◆ **DESCRIPTION OF THE TASK**
Pictures in the entries below are to be left out; otherwise, reproduce exactly the lines from the first through the line containing "<li>Output: 550lm</li>".

• • • • •

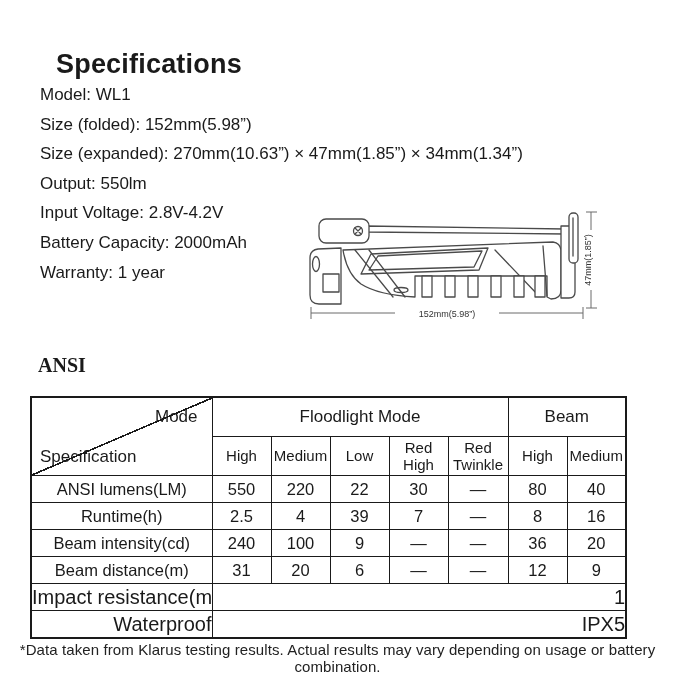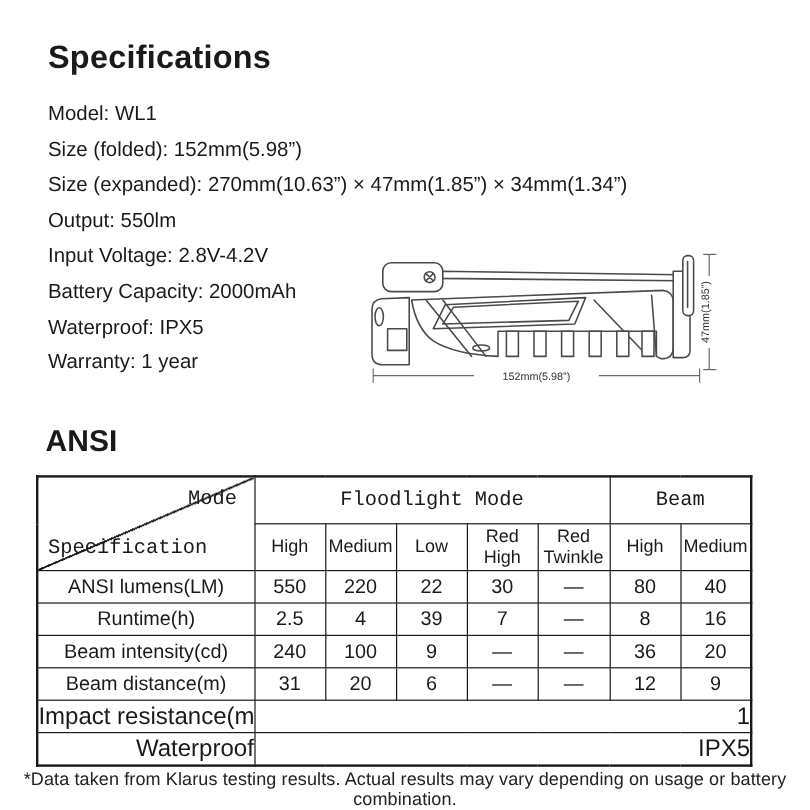--- a/index.html
+++ b/index.html
@@ -11,7 +11,7 @@
   .page { position:relative; width:675px; height:675px; overflow:hidden; background:#fff; }
 
   .h-specs {
-    position:absolute; left:40px; top:33px; margin:0;
+    position:absolute; left:40px; top:33px; margin:16px;
     font-size:27px; font-weight:bold; letter-spacing:0.2px;
   }
   .spec-list {

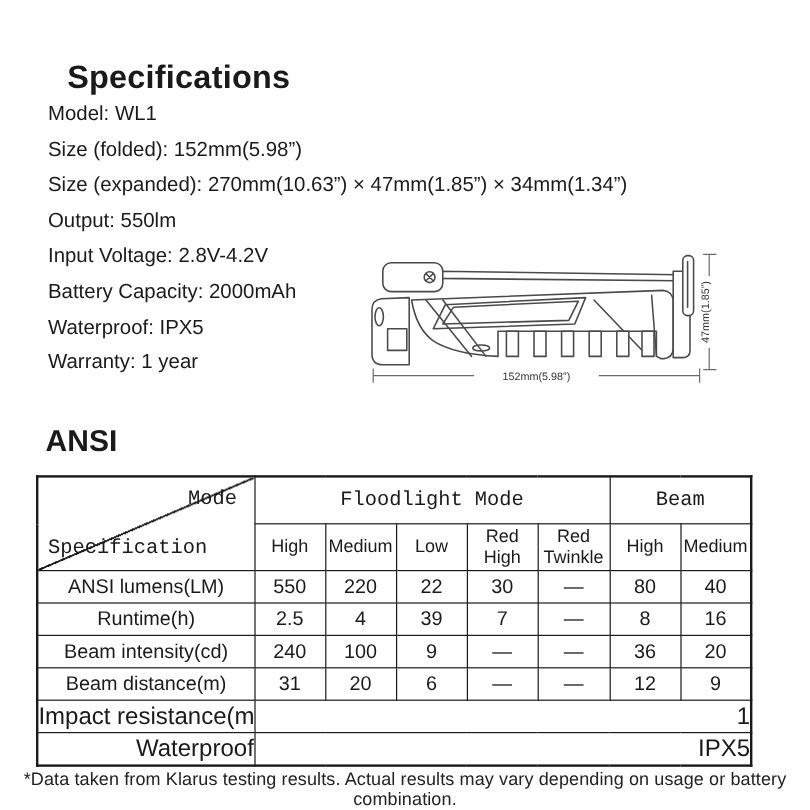--- a/index.html
+++ b/index.html
@@ -73,7 +73,6 @@
     <li>Output: 550lm</li>
     <li>Input Voltage: 2.8V-4.2V</li>
     <li>Battery Capacity: 2000mAh</li>
-    <li>Waterproof: IPX5</li>
     <li>Warranty: 1 year</li>
   </ul>
 

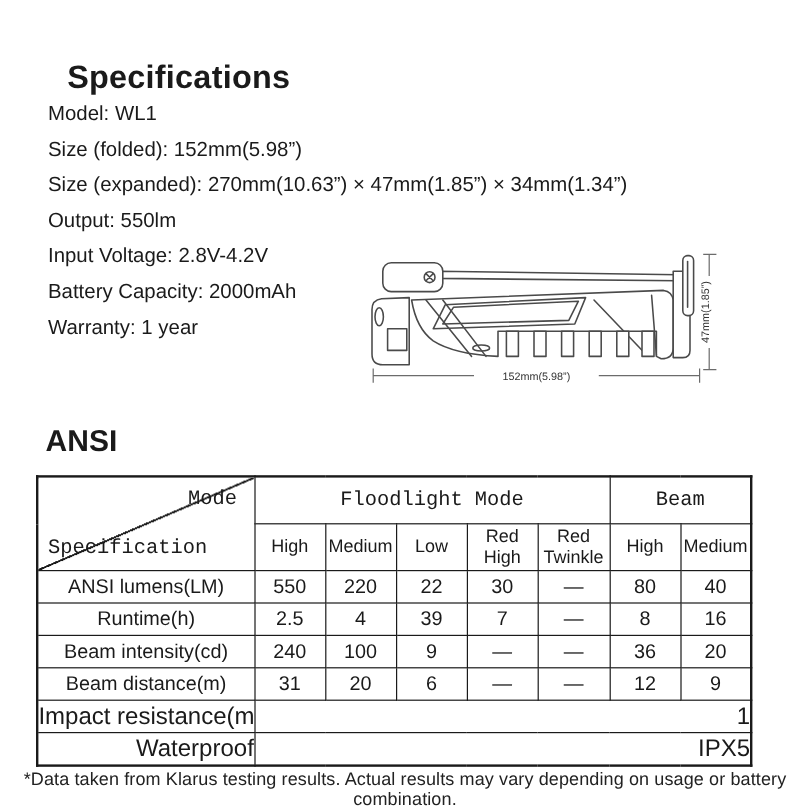--- a/index.html
+++ b/index.html
@@ -28,7 +28,7 @@
 
   .h-ansi {
     position:absolute; left:38px; top:354px; margin:0;
-    font-size:25px; font-weight:bold;
+    font-size:20px; font-weight:bold;font-family:Liberation Serif, serif;
   }
 
   table.ansi {

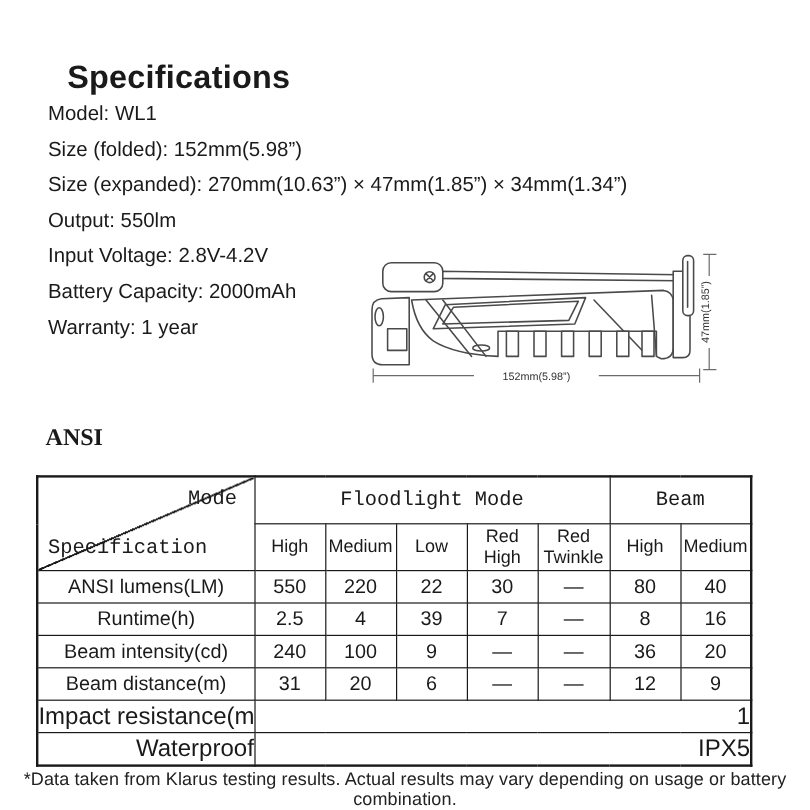--- a/index.html
+++ b/index.html
@@ -40,7 +40,7 @@
     border:1.5px solid #1a1a1a; text-align:center; vertical-align:middle;
     padding:0; overflow:hidden;
   }
-  tr.h1row td { height:38px; font-size:17px;font-family:Liberation Mono, monospace; }
+  tr.h1row td { height:38px; font-size:17px; }
   tr.h2row td { height:38px; font-size:15px; line-height:1.15; }
   tr.drow td  { height:26px; font-size:16.5px; }
   tr.frow td  { height:26px; font-size:20px;text-align:right; }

• • • • •

◆ **REPLY TO THE EXERCISE**
--- a/index.html
+++ b/index.html
@@ -11,7 +11,7 @@
   .page { position:relative; width:675px; height:675px; overflow:hidden; background:#fff; }
 
   .h-specs {
-    position:absolute; left:40px; top:33px; margin:0;
+    position:absolute; left:40px; top:33px; margin:16px;
     font-size:27px; font-weight:bold; letter-spacing:0.2px;
   }
   .spec-list {

--- a/index.html
+++ b/index.html
@@ -73,7 +73,6 @@
     <li>Output: 550lm</li>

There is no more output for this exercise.